Scientific classification
- Kingdom: Animalia
- Phylum: Chordata
- Class: Mammalia
- Infraclass: Marsupialia
- Order: Diprotodontia
- Family: Phalangeridae
- Genus: Phalanger
- Species: P. matanim
- Binomial name: Phalanger matanim Flannery, 1987

= Telefomin cuscus =

- Genus: Phalanger
- Species: matanim
- Authority: Flannery, 1987
- Conservation status: PE

Species of marsupial

The Telefomin cuscus (Phalanger matanim) is a critically endangered possum found on New Guinea. It is named after the Telefol ethnic group, who hunted the animal long before it was identified scientifically by the Australian zoologist Tim Flannery.

== Habitat ==
This cuscus has been found in the Telefomin and Tifalmin regions of Papua New Guinea. It is believed to inhabit an extremely restricted range within the oak forests of a single valley, at elevations between 1500 and 2000 m, along the Nong River Valley north of Telefomin in central Papua New Guinea. Its range may potentially extend further northeast or west of the currently known collection sites.

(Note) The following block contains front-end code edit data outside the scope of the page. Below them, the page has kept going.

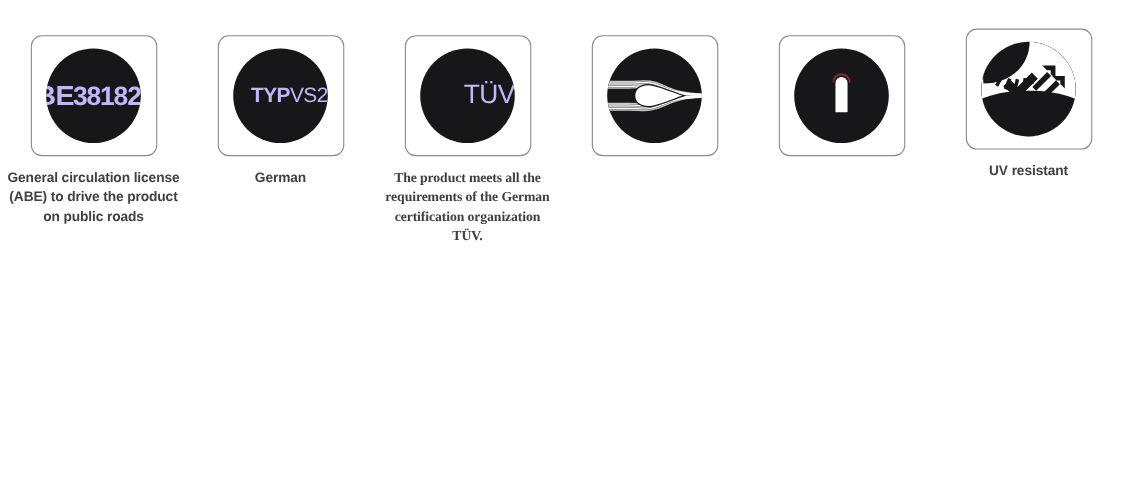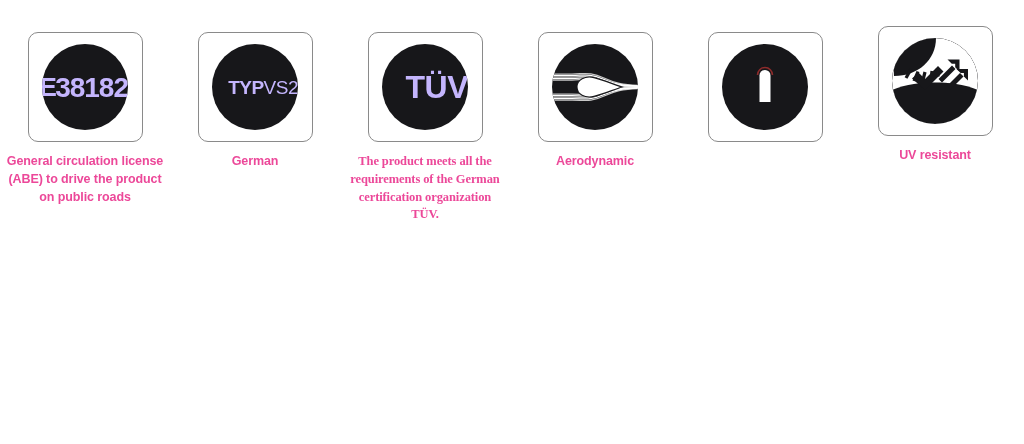--- a/index.html
+++ b/index.html
@@ -61,21 +61,21 @@
   }
   .disc.small { width: 76px; height: 76px; }
 
   .t-abe {
     font-size: 25px;
     font-weight: bold;
     letter-spacing: -0.5px;
     transform: scaleX(1.04);
   }
   .t-abe-num {
-    font-size: 28px;
+    font-size: 24px;
     font-weight: bold;
     letter-spacing: -1px;
     margin-top: 1px;
   }
   .t-pmma {
     font-size: 16px;
     font-weight: bold;
     letter-spacing: -0.2px;
   }
   .t-acrylic {
@@ -89,32 +89,32 @@
     font-weight: bold;
     letter-spacing: -0.5px;
   }
   .t-vs2 {
     font-size: 19px;
     font-weight: normal;
     letter-spacing: -0.5px;
     margin-top: 1px;
   }
   .t-tuv {
-    font-size: 32px;
-    font-weight: bold;
+    font-size: 24px;
+    font-weight: normal;
     letter-spacing: -0.5px;
   }
 
   .caption {
     margin-top: 11px;
     width: 160px;
     text-align: center;
     font-size: 12.5px;
     font-weight: bold;
-    color: #ec4899;
+    color: #404040;
     line-height: 1.42;
     letter-spacing: -0.1px;
   }
   .caption.narrow { width: 150px; font-family: Liberation Serif, serif; }
 
   svg { display: block; }
 </style>
 </head>
 <body>
 
@@ -172,21 +172,20 @@
               <path d="M-4 31.5 H20 C32.5 31.5 37 29 51 35.1 C61 39.4 69.5 41.8 90 41.9"></path>
               <path d="M-4 34.5 H20 C31.5 34.5 35 32.2 48.5 37.4 C59 41.1 68.5 42.3 90 42.5"></path>
               <path d="M-4 54.5 H20 C32.5 54.5 37 57 51 50.9 C61 46.6 69.5 44.2 90 44.1"></path>
               <path d="M-4 51.5 H20 C31.5 51.5 35 53.8 48.5 48.6 C59 44.9 68.5 43.7 90 43.5"></path>
             </g>
             <path d="M25 43 C25 35.5 33 31.5 42 33.6 C52 36 62 40.6 70 43 C62 45.4 52 50 42 52.4 C33 54.5 25 50.5 25 43 Z" fill="#ffffff" stroke="#17171a" stroke-width="1.1"></path>
           </g>
         </svg>
       </div>
     </div>
-    <div class="caption">Aerodynamic</div>
   </div>
 
   <div class="badge-cell">
     <div class="badge-card">
       <div class="disc">
         <svg width="86" height="86" viewBox="0 0 86 86" aria-hidden="true">
           <path d="M35.5 31 A7.5 7.5 0 0 1 50.5 31" fill="none" stroke="#8c2b2b" stroke-width="1.6"></path>
           <path d="M37.5 58 V31.5 A5.5 5.5 0 0 1 48.5 31.5 V58 Z" fill="#ffffff"></path>
         </svg>
       </div>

This only confirmed habitat area was largely devastated by a fire in 1998, which resulted from drought conditions during an El Niño event.

==Status==
After 1997's drought, extremely cold weather ("bitter frosts") which killed the trees, and resulting wildfires, the species' habitat forests were destroyed, which Flannery believes might have resulted in the species' extinction.

In 2022, British amateur naturalist Michael Smith claimed he had found various Telefomin cuscus being eaten by a local tribe. He confirmed it to be the once-thought-extinct species by collecting photographs and measurements of their skulls, indicating that this species is still surviving in the wild.